--- Task description ---
For this exercise, copy exactly the lines below from the one with "none -> <div>الاجتماعية" through the one with "بالطاقة عند العمل" and leave out the pictures.

--- Data for the task ---
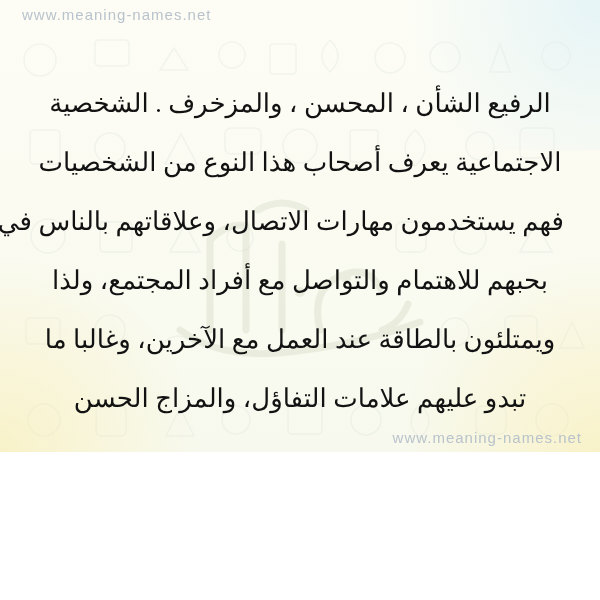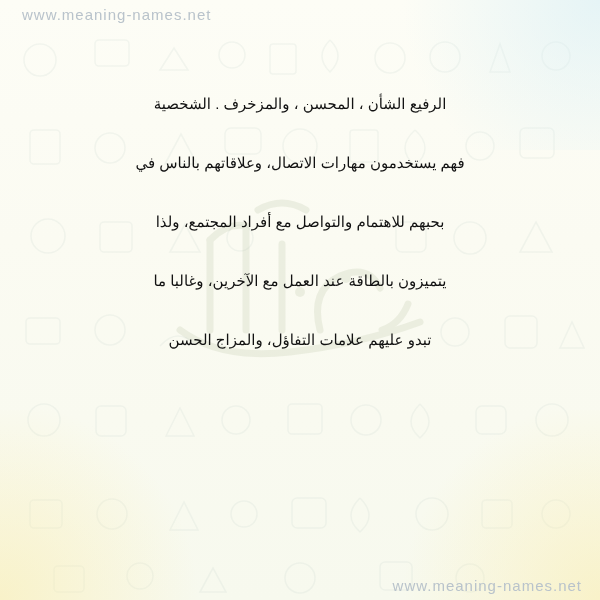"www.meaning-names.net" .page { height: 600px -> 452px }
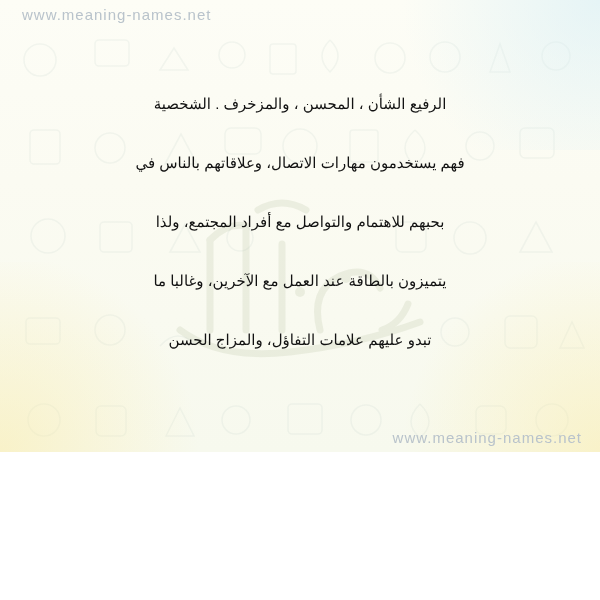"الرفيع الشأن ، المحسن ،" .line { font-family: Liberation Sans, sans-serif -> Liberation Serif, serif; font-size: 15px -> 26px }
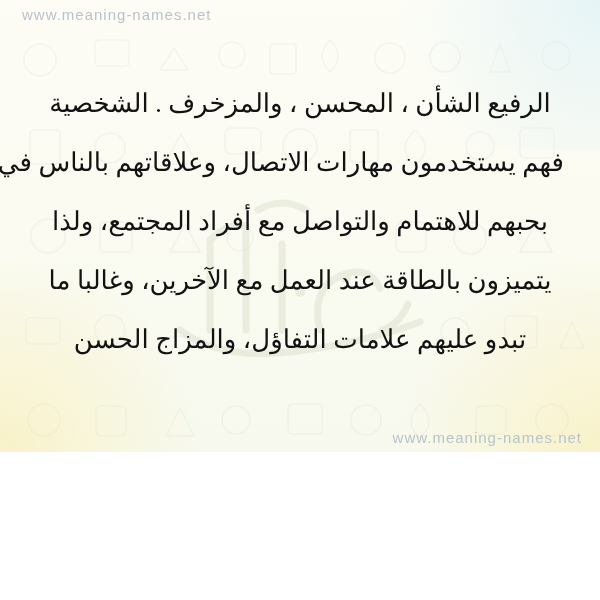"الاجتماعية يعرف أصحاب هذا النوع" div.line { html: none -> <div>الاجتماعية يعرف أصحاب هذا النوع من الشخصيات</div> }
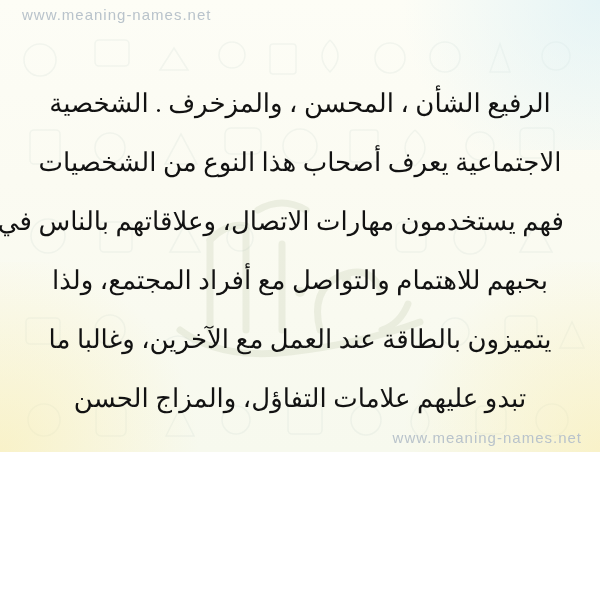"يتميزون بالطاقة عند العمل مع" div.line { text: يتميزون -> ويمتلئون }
--
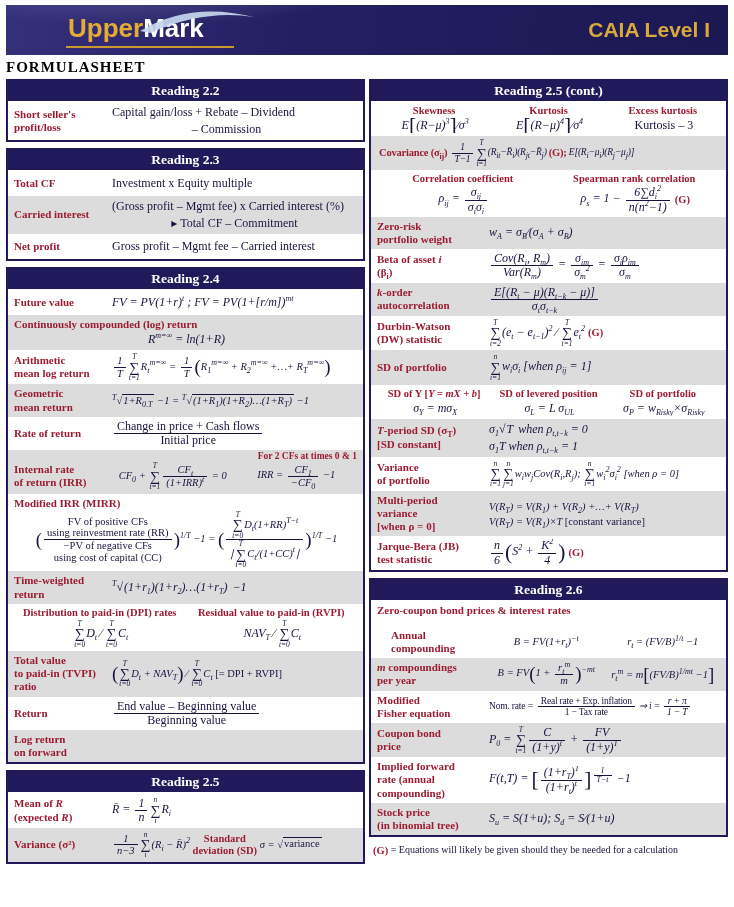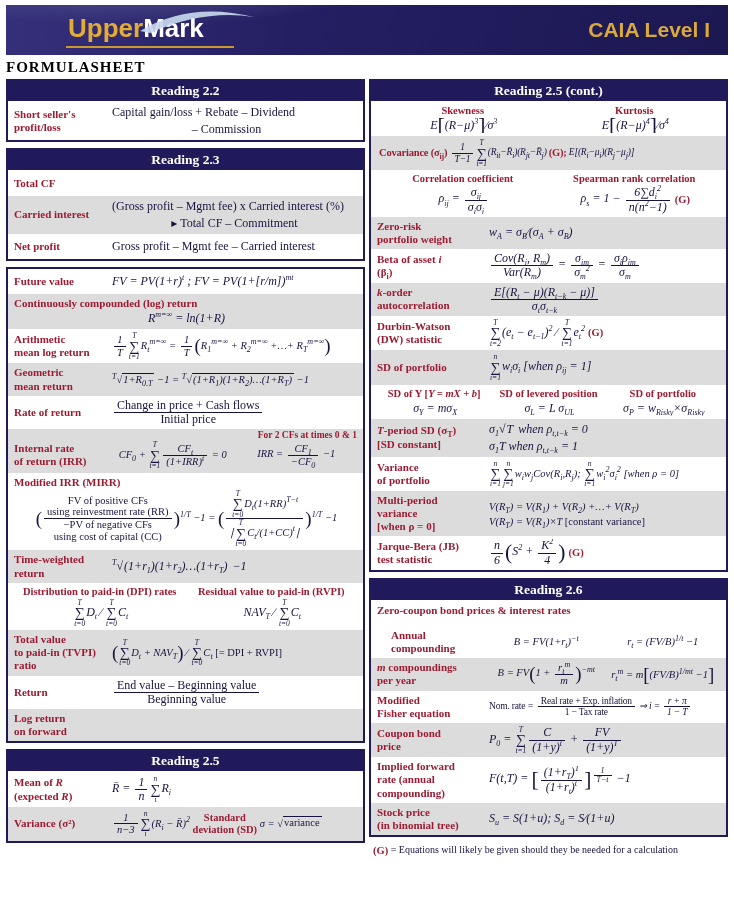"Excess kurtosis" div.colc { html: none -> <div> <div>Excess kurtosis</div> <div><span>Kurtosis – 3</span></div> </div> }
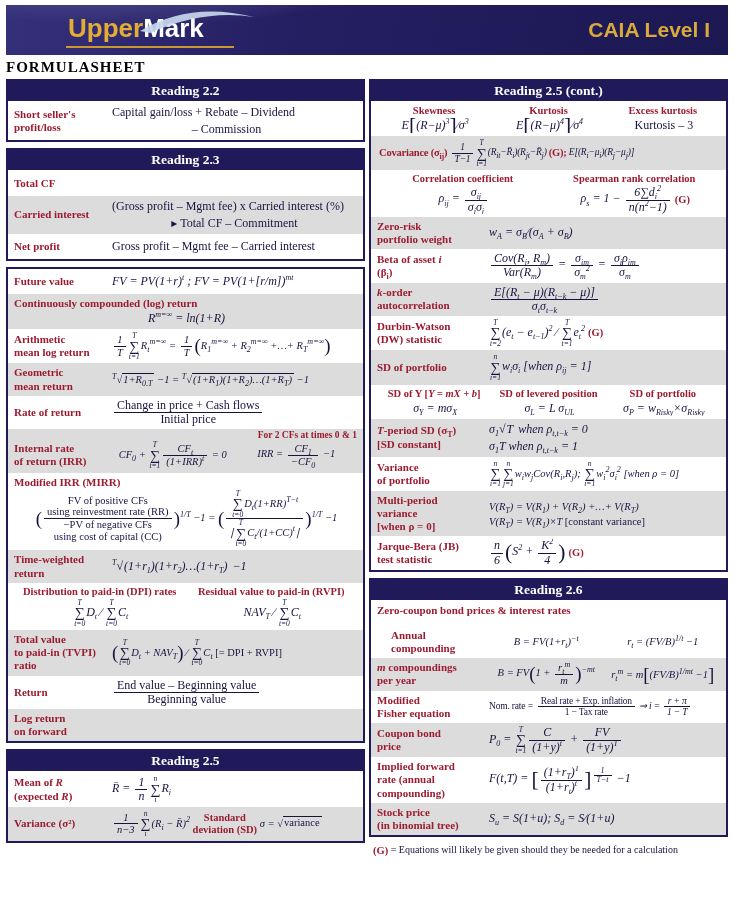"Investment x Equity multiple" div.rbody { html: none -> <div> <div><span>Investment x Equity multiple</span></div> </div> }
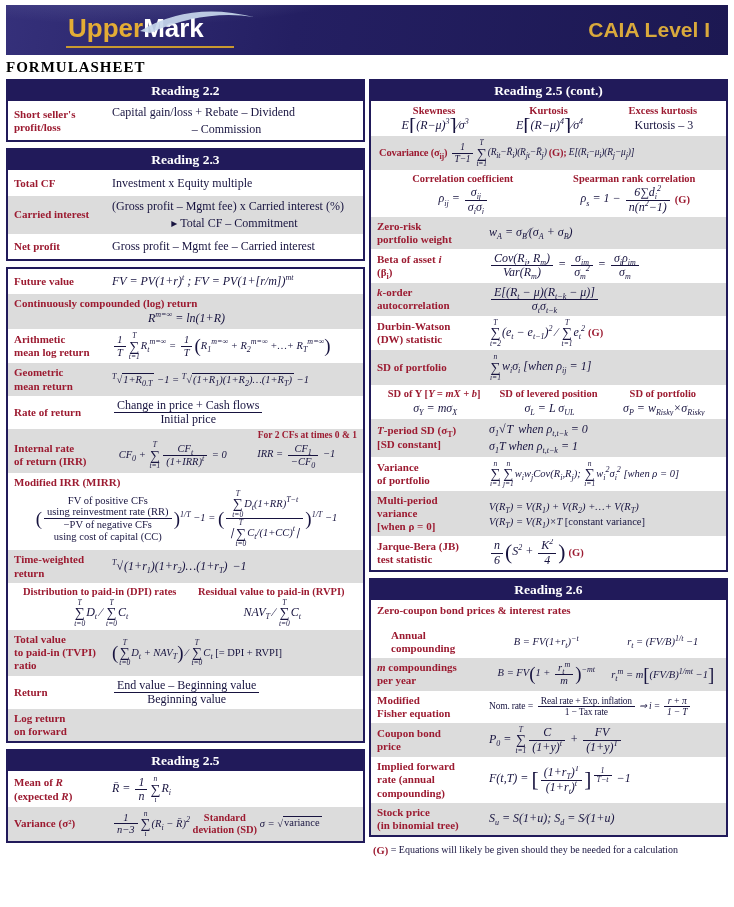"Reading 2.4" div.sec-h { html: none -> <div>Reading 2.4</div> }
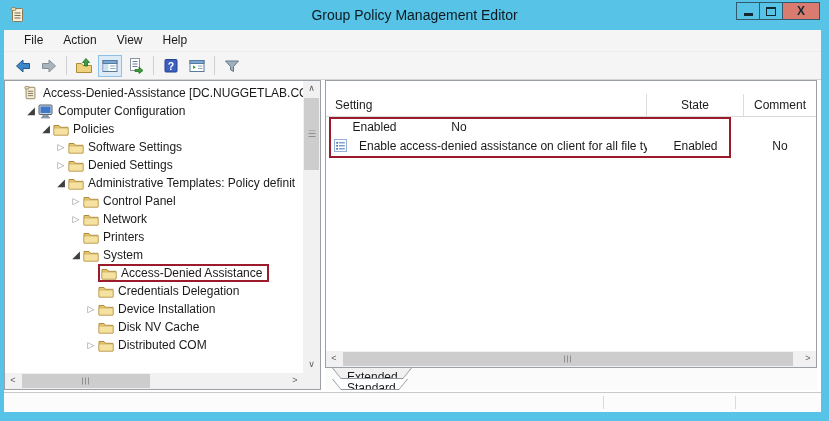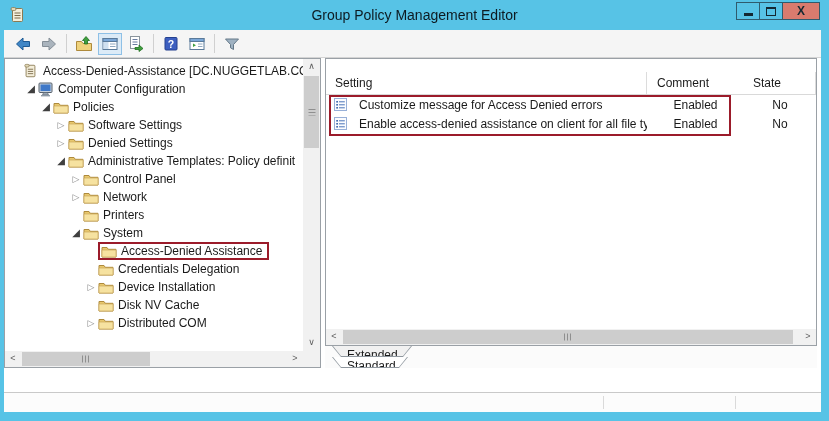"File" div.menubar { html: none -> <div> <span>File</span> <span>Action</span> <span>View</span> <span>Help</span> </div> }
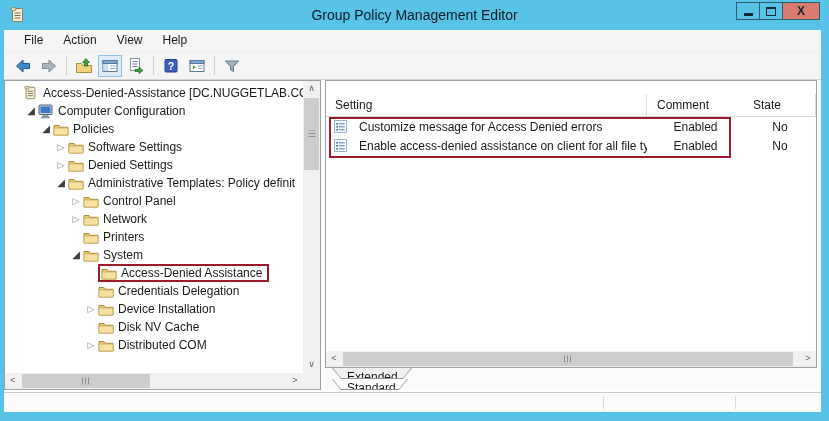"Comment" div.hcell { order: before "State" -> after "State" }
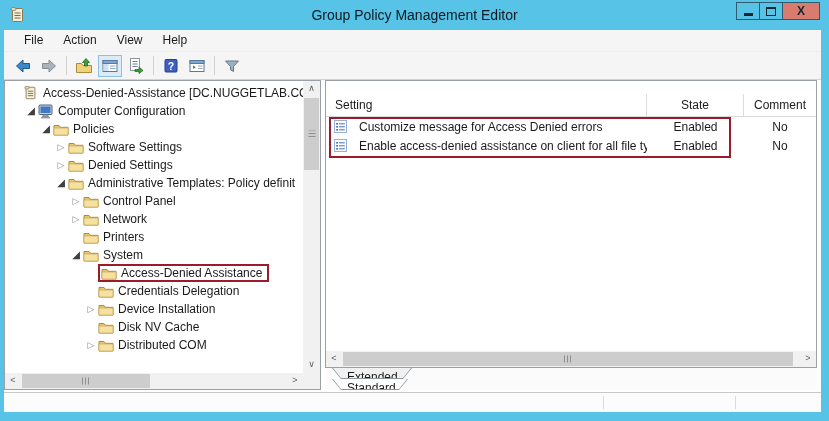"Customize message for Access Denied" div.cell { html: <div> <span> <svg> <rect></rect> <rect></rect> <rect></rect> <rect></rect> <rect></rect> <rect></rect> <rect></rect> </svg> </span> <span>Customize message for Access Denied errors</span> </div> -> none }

--- The answer ---
"الاجتماعية يعرف أصحاب هذا النوع" div.line { html: none -> <div>الاجتماعية يعرف أصحاب هذا النوع من الشخصيات</div> }
"يتميزون بالطاقة عند العمل مع" div.line { text: يتميزون -> ويمتلئون }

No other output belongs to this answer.